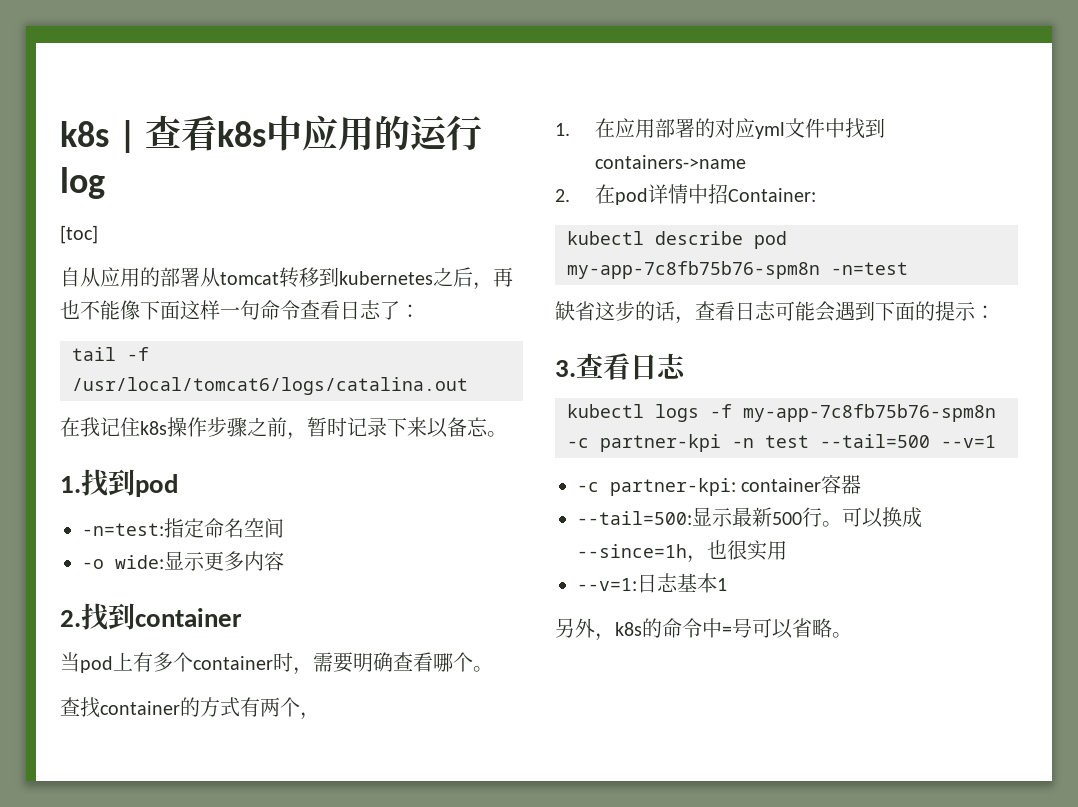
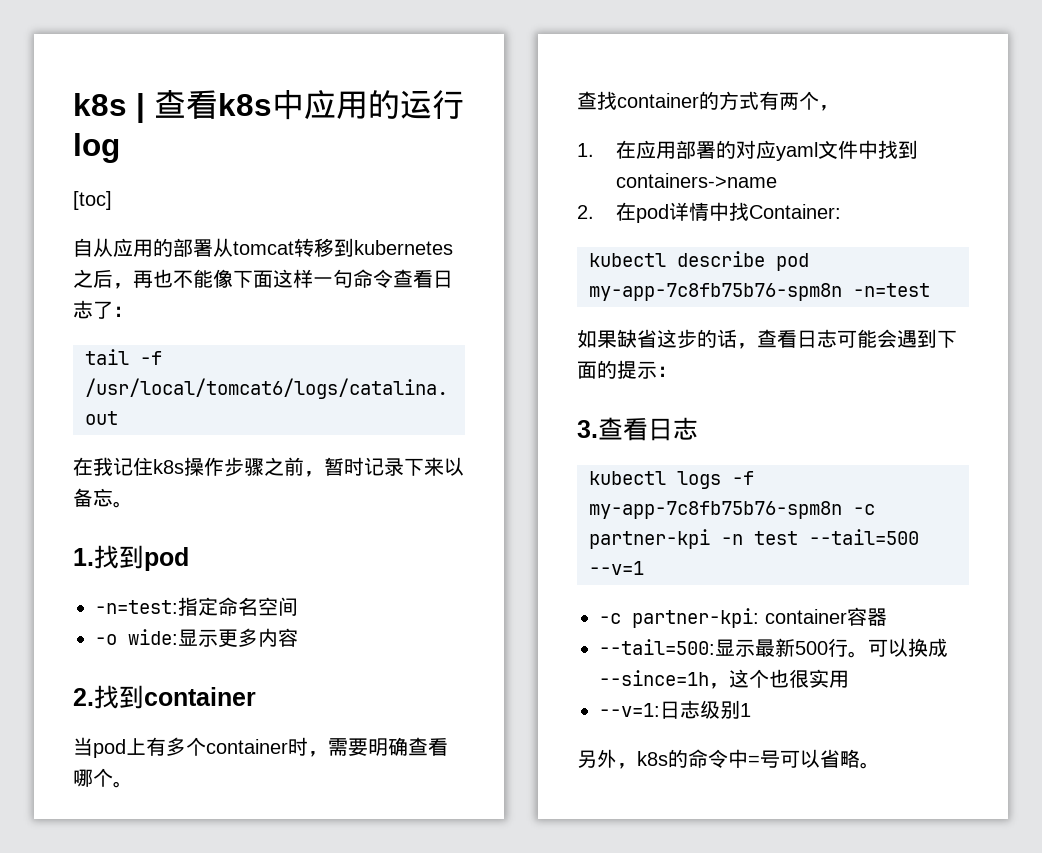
[754,122,785,139] yml -> [775,142,818,161] yaml
[707,184,728,204] 招 -> [728,202,749,221] 找
(908, 268) none -> [577,329,617,348] 如果
(707, 559) none -> [729,669,769,688] 这个
[677,573,717,593] 基本 -> [700,700,740,719] 级别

__WHAT IS BEING ASKED__
A verbatim copy of the listing is required, with all pictures left out.

__ANSWER TO THIS TASK__
[754,122,785,139] yml -> [775,142,818,161] yaml
[707,184,728,204] 招 -> [728,202,749,221] 找
(908, 268) none -> [577,329,617,348] 如果
(707, 559) none -> [729,669,769,688] 这个
[677,573,717,593] 基本 -> [700,700,740,719] 级别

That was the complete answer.